As Owen Dixon, Australia’s greatest jurist, never tired of pointing out, judges in order to preserve the legitimacy and authority of the Court and the entire legal system must be seen to be completely above politics. That is why Dixon refused to allow High Court judges to act as Royal Commissioners. Yet the current High Court has established its own administrative inquiry and endorsed its findings in a highly charged political context.
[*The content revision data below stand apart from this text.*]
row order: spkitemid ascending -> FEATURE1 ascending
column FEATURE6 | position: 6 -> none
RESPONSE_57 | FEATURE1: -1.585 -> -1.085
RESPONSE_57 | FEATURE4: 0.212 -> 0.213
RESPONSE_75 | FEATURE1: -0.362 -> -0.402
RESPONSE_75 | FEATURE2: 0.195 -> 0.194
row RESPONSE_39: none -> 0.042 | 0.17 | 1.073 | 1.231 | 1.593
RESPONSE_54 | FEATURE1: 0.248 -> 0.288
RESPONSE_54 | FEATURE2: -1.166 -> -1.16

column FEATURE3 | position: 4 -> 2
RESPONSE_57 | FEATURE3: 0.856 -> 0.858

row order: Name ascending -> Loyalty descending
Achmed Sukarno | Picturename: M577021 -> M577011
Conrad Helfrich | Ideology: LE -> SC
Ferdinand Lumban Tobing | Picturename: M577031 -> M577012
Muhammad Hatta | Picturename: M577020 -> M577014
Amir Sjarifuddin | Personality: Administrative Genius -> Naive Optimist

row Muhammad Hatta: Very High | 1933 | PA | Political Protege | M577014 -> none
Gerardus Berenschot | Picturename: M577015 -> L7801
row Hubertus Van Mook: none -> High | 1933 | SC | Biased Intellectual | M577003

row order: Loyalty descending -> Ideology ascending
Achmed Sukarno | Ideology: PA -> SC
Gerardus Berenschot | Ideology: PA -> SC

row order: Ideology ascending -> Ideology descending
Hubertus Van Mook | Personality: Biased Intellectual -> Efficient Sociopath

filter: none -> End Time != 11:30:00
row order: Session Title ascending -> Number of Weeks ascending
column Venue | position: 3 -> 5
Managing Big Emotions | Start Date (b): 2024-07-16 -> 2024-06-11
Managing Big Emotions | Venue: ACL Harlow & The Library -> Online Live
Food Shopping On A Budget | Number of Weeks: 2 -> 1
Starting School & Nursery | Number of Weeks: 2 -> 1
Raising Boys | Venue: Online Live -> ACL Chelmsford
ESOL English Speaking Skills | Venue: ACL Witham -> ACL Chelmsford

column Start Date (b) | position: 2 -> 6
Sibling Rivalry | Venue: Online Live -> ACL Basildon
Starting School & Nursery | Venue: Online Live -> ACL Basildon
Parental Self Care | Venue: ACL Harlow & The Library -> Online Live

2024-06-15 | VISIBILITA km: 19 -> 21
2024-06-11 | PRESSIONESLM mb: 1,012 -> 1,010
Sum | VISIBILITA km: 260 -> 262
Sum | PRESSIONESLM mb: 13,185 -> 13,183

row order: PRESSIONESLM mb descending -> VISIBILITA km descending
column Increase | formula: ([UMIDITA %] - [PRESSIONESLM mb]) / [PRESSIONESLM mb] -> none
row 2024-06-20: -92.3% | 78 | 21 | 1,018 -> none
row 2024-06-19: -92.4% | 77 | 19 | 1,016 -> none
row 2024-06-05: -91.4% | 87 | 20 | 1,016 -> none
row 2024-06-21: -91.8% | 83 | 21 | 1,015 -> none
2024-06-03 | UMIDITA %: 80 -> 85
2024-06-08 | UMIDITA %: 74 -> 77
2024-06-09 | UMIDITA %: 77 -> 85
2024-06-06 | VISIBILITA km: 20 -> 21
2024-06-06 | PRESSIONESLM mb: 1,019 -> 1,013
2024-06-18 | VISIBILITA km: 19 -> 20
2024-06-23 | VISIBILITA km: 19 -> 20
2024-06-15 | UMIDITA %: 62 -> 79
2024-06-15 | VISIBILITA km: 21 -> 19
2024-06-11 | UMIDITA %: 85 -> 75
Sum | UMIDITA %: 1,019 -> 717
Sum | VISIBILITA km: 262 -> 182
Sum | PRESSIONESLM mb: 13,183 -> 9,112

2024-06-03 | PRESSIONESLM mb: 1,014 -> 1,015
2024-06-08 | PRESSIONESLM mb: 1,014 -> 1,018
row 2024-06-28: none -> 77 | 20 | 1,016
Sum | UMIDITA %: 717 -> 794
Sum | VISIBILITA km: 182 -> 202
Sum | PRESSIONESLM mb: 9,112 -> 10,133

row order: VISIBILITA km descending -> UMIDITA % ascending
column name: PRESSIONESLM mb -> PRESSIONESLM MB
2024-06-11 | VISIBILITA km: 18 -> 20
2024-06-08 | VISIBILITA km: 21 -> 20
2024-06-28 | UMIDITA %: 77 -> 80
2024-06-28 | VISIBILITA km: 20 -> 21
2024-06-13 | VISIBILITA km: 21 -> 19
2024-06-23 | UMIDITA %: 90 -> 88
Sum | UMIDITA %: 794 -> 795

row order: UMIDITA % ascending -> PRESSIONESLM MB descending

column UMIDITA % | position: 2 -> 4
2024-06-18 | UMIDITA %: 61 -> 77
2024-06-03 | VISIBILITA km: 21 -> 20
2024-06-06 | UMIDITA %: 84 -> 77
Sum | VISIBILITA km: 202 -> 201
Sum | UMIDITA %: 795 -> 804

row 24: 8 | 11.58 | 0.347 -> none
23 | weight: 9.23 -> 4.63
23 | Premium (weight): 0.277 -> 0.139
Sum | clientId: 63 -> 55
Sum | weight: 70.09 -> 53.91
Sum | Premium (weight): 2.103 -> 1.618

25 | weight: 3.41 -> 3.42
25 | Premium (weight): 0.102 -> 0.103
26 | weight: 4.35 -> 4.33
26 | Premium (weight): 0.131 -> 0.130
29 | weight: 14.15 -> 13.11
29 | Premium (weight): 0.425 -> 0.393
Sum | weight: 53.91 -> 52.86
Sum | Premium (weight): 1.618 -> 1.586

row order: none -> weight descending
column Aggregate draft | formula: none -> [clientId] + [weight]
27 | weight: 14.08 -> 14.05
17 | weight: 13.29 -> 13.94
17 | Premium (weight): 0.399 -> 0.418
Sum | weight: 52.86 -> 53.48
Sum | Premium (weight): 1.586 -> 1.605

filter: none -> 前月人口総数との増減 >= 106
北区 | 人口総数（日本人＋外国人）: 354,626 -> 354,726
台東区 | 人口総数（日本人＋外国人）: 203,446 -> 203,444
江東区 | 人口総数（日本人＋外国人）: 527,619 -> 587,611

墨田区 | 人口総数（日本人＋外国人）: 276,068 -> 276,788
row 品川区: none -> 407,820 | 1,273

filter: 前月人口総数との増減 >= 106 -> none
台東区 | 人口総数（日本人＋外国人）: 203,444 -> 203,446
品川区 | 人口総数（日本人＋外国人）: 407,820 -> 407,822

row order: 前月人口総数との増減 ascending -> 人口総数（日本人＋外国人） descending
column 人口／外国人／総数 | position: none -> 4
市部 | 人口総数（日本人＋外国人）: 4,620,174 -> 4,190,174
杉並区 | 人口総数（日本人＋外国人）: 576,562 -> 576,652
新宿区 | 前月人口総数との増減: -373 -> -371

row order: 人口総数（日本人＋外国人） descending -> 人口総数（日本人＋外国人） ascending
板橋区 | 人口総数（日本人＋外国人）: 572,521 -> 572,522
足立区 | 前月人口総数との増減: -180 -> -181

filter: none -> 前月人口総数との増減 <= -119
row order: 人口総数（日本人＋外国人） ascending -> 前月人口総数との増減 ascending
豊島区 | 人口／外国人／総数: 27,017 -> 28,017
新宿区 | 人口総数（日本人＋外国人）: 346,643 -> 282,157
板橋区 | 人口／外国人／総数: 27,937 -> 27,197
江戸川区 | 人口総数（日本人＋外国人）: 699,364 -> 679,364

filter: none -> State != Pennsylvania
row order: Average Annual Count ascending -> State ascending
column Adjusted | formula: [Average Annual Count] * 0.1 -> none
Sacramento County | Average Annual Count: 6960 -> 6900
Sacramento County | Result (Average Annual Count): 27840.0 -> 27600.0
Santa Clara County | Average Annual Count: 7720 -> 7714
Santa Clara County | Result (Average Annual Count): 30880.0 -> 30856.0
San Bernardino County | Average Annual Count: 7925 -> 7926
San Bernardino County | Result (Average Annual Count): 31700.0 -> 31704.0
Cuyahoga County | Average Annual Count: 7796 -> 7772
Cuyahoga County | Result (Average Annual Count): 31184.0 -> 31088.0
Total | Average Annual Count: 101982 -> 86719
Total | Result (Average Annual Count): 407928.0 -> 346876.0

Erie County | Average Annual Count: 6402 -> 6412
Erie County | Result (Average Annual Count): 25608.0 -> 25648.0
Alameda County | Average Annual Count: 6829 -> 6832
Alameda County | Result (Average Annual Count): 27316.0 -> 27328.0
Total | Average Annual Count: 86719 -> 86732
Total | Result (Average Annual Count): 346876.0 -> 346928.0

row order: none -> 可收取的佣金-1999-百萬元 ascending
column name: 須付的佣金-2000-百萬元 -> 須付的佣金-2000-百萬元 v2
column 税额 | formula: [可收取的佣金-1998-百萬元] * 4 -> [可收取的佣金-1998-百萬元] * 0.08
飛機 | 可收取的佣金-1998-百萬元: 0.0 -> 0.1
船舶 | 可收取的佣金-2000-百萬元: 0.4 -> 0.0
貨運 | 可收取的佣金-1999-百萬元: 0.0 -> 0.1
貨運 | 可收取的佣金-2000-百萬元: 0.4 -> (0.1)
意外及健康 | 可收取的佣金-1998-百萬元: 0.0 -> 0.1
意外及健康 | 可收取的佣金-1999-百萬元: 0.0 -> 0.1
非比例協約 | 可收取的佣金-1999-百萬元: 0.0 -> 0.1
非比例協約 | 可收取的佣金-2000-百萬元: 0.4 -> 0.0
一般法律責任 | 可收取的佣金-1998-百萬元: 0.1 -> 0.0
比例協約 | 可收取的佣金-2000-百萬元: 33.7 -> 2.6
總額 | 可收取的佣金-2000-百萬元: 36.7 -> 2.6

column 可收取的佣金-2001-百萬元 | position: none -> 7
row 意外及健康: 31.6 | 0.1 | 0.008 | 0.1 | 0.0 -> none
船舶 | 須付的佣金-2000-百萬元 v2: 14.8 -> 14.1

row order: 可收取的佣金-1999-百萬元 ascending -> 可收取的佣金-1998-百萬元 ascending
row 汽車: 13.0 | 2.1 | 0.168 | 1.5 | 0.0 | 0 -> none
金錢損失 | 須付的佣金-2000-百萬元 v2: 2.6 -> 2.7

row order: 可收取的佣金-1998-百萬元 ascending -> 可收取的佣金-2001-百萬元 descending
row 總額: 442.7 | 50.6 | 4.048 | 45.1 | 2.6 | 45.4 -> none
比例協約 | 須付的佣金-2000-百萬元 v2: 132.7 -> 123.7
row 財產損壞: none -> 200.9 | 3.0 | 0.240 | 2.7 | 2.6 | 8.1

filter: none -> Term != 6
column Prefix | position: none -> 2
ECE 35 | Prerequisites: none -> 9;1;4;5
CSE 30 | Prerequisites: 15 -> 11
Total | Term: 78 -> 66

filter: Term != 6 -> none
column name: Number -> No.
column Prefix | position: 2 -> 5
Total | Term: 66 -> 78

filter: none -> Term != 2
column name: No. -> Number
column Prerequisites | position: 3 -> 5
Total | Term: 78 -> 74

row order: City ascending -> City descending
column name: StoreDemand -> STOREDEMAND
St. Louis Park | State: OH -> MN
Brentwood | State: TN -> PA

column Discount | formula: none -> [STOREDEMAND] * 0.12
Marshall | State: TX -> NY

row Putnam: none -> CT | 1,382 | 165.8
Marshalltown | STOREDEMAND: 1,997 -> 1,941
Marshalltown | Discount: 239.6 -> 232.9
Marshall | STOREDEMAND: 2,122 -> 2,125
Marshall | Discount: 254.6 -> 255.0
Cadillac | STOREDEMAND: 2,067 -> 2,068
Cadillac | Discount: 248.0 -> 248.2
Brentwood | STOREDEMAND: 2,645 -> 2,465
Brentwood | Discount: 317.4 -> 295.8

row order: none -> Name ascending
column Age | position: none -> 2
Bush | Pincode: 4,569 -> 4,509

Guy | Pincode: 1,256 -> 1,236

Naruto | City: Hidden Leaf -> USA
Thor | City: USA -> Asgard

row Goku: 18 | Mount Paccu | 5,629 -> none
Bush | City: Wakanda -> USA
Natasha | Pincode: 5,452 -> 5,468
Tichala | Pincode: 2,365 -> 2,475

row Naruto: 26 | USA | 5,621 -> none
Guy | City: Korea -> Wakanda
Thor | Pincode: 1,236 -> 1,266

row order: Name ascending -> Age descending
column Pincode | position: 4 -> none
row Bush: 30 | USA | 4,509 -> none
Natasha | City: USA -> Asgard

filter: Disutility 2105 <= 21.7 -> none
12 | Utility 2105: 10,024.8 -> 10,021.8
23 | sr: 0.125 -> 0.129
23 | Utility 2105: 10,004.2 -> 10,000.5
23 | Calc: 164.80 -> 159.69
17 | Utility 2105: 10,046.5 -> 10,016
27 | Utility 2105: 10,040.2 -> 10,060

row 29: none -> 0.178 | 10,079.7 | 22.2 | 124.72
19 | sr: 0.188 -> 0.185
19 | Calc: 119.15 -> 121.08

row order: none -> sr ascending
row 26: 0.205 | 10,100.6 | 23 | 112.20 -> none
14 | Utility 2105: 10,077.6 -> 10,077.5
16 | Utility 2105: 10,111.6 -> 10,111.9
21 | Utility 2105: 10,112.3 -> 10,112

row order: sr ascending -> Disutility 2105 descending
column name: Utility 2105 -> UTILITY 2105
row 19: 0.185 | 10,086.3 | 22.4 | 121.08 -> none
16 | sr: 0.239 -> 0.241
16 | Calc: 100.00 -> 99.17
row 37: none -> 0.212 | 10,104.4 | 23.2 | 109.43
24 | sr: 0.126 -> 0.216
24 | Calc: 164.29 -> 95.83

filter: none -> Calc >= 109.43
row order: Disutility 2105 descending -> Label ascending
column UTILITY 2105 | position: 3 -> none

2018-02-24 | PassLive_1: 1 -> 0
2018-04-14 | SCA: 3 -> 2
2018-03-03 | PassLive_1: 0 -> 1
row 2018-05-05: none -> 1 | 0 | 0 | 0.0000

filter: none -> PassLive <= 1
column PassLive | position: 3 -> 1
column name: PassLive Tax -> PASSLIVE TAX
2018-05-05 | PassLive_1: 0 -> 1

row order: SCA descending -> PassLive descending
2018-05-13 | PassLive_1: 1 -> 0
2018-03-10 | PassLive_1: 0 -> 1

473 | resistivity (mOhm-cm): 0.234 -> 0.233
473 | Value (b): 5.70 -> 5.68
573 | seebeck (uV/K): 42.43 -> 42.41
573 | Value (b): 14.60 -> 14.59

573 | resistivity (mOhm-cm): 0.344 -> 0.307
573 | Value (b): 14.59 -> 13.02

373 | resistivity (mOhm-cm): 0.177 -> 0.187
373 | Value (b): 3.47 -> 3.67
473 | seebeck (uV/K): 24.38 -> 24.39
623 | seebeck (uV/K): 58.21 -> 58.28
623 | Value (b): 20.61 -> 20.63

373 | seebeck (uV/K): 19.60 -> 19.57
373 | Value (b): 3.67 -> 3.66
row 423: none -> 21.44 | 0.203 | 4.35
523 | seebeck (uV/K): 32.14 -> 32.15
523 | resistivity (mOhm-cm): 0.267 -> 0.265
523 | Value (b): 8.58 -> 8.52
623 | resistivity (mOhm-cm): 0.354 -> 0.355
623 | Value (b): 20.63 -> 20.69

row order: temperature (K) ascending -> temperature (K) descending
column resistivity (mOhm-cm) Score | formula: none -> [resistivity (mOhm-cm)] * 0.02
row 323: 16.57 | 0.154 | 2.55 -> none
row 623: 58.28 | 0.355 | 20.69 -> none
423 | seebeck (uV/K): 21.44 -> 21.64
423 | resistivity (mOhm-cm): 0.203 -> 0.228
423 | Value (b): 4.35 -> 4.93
The High Court and the #MeToo movement make a strange pairing, given the movement’s contempt for the legal system and principles of individual rights and due process. Furthermore, the #MeToo movement’s primary aim is not justice for alleged victims, but rather the annihilation of alleged transgressors and anyone associated with them. The movement has already dragged former High Court judges Gleeson and McHugh and NSW Supreme Court judge Parker into the scandal. More former and current judges will no doubt be implicated, and their reputations tarnished as the attack on Heydon inevitably gathers pace and widens.
In aligning itself with the #MeToo movement, the High Court has also bound itself to the outcome of any legal proceedings brought against Heydon. This is a particularly dangerous position to be in. As a number of media organisations who have enthusiastically embraced the #MeToo cause have found out to their cost, #MeToo cases very often fail in court.
If readers think that the views expressed above are fanciful, I invite them to read an article by Pru Goward titled ‘Mr Heydon, the High Court’s judgment is a moral one’ published recently in the Sydney Morning Herald.
Ms Goward is a #MeToo champion of substance, and no radical leftie. She is a former Sex Discrimination Commissioner and minister in a NSW Liberal government. She heartily approves of the fact that ‘the full bench of Australia’s supreme law making body’ has delivered a ‘moral judgment’ – a hitherto unknown function of the Court. Ms Goward criticises Heydon for disputing the inquiry findings and pontificates that, ‘The justices of the High Court must be fuming with rage at this undermining of their authority and integrity by one of their former colleagues. On behalf of democracy, so should we be fuming’. And the great defender of democracy, and apparent intimate of the now fuming High Court judges, does not stop there. She goes on to belittle Heydon’s solicitors, who did nothing more than issue a statement on their client’s behalf after the Chief Justice issued her statement. Goward describes them as ‘little known’, which is simply not true. She then says: ‘Maybe they don’t expect to appear much before the High Court over the next 10 or 20 years and get a win’.
The unequivocal suggestion here is that the now morally charged High Court will rule against Heydon’s lawyers in any case in which they act before the High Court for the next 20 years. What a wonderful endorsement of the judicial integrity of the High Court by an enthusiastic supporter of its newly discovered moral activism. With friends like Ms Goward, the High Court doesn’t need any enemies.
No doubt the current High Court judges will be horrified by Ms Goward’s appalling slur on them – but the High Court cannot say so. That, of course, is precisely why the Court should never have placed itself in the position that it now finds itself in.
The High Court has foolishly sown the wind, and unfortunately it will now have to reap the whirlwind.